§ **REQUIREMENT**
Give back each line of the data exactly as it reads, minus the pictures.

§ **Items from a dataset**
§ §

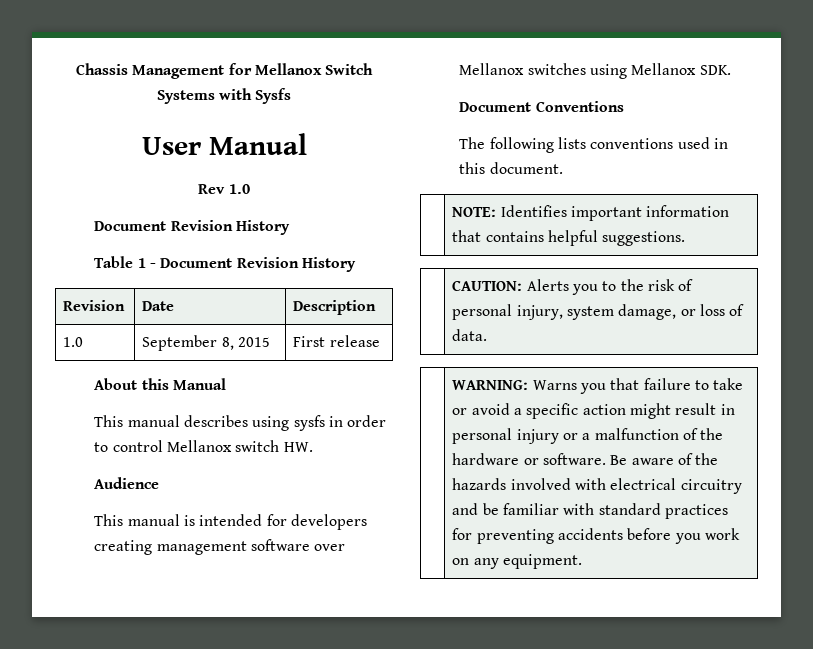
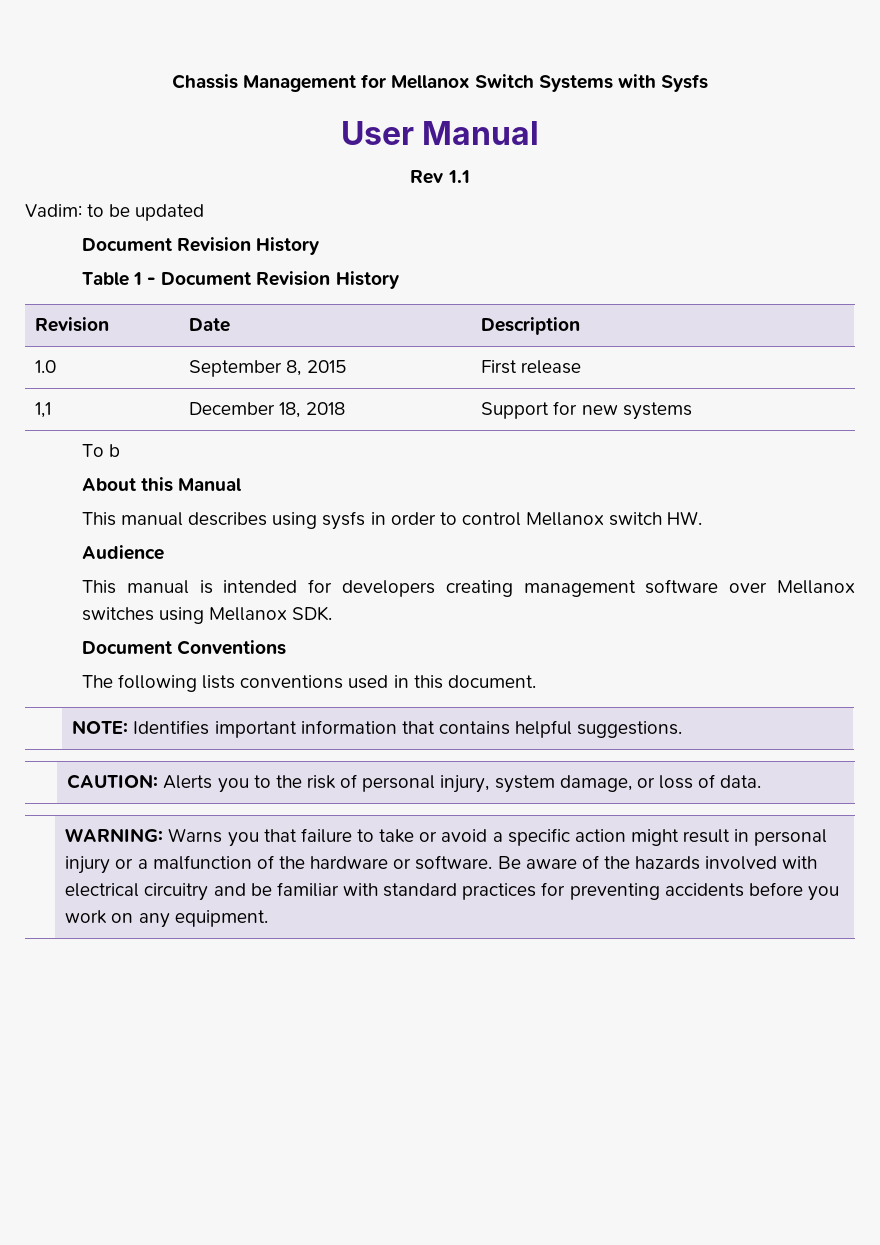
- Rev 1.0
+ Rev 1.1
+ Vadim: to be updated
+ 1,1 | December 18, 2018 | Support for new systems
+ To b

§ §

§ **SOLUTION TO THIS EXERCISE**
- Rev 1.0
+ Rev 1.1
+ Vadim: to be updated
+ 1,1 | December 18, 2018 | Support for new systems
+ To b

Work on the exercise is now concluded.